During an asset sale, both the buyer and seller must file an Asset Acquisition Statement with the IRS. The buyer is allowed to take depreciation and/or amortization expenses on the assets purchased, which makes the filing of this document extremely important. However, the IRS can challenge the asset allocation outlined within it, so it is crucial that an independent third party conduct the asset appraisal as a precaution.
When purchasing assets, the buyer can be compensated for the depreciation of these assets over time and, in the end, recoup all or most of the purchase price. In a stock purchase, there are no tax write-offs available to the buyer.
Purchasing a company’s assets does not mean that you have purchased the company. Some businesses endeavor to sell off certain assets when looking to refocus their business model or change the type of business they do. This is an important distinction to make, since purchasing a business outright carries with it legal and monetary ramifications.
Agree on Terms
You or your lawyer should draft an Asset Purchase Agreement once you have decided which specific assets you are interested in purchasing. This document will clearly outline the assets and associated liabilities you are agreeing to in the sale; it’ll also state what assets and liabilities will be left to the seller.

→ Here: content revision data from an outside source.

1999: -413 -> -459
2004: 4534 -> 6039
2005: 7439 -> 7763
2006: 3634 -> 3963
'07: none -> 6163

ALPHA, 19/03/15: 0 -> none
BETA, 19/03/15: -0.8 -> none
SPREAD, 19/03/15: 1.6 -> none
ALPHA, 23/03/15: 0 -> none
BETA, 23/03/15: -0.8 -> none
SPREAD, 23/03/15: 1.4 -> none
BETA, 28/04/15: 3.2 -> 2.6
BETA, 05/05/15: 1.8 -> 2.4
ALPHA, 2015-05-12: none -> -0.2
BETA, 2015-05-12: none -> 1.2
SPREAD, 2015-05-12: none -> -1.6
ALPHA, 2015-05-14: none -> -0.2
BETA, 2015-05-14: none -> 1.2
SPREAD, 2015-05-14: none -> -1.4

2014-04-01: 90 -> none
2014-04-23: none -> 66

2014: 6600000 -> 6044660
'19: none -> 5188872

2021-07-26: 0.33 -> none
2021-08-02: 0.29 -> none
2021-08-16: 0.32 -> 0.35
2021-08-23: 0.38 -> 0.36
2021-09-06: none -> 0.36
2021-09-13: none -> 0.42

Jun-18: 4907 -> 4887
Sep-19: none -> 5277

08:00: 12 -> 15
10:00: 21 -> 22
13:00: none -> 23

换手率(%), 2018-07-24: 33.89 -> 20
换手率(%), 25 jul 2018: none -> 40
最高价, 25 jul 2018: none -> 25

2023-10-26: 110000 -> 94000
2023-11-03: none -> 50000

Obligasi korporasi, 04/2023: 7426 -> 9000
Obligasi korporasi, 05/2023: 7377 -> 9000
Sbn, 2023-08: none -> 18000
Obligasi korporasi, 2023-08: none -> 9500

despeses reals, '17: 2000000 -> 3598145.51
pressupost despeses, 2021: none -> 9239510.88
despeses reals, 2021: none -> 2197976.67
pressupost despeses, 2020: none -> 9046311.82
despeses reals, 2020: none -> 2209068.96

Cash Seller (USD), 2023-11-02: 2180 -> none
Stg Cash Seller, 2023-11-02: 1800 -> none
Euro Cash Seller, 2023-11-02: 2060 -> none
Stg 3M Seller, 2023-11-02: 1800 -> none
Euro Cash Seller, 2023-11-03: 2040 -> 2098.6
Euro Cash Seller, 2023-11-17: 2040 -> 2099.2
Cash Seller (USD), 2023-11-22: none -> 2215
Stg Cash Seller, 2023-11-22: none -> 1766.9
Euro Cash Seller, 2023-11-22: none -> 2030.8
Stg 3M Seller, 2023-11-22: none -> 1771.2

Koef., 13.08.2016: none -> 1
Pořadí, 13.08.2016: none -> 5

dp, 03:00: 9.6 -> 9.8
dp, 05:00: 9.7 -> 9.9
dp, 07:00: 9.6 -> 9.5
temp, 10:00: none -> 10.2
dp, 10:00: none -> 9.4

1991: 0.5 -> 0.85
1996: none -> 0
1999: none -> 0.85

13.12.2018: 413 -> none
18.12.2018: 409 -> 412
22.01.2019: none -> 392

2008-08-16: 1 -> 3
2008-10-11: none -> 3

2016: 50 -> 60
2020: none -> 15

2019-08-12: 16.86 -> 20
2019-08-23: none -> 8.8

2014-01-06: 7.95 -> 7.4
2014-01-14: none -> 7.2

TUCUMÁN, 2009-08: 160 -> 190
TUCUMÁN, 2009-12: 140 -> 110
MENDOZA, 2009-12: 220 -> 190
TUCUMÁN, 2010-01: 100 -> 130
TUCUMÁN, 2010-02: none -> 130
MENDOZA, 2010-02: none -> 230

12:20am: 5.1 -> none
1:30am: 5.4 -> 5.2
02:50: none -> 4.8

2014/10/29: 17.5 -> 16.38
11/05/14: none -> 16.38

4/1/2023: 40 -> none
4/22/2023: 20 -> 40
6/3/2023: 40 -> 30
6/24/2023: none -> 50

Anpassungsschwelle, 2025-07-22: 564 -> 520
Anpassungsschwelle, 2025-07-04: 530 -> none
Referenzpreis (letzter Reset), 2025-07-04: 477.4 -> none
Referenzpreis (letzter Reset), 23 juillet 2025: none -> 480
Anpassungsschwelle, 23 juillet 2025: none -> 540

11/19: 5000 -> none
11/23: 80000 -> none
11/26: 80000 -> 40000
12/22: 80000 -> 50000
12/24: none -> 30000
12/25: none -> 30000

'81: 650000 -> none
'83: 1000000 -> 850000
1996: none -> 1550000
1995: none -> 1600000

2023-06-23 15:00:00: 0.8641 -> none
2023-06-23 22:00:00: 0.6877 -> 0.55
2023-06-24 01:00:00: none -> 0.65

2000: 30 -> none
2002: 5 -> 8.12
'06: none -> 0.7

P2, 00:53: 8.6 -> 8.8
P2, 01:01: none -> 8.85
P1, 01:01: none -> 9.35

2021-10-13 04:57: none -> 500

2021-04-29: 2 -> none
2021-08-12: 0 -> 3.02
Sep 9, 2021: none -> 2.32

Additionally, the agreement puts into writing the date and time for the final asset sale, making it easier to hold all parties accountable.
Disadvantages of an Asset Sale
While asset sales place more control in the hands of the buyer, they can also present more disadvantages.
- Double Taxation - Depending on the type of company the buyer has, asset sales may be taxed twice. If your company is a C-Corporation, then it is eligible for double taxation, an option not beneficial to your shareholders. However, if your organization is an S-Corporation or allows for pass-through taxation (i.e. LLC or partnership), this disadvantage no longer applies.
- More Red Tape - Depending on the sizes of the seller and buyer’s businesses, there may be more need for third-party approvals and consent. This can delay the sale and drag out the process.
- Difficulty in Identification - It may be hard to accurately identify the assets you are most interested in purchasing. Certain assets may be considered “shared” with other divisions or aspects of the organization, and separating these shared assets out can take quite a bit of time and effort.
Hire an Expert
When deciding whether or not to purchase the assets of a business, make sure you consult a business attorney. You’ll want to be well-prepared ahead of the sale and well-informed regarding the seller’s tax history, revenue reporting and existing contracts.
If you are looking for a fairly low-risk method for increasing your business’ worth, the purchase of existing assets may be the best option for you. Just be sure you know what you’re buying, who you’re buying it from and how much it’s really worth.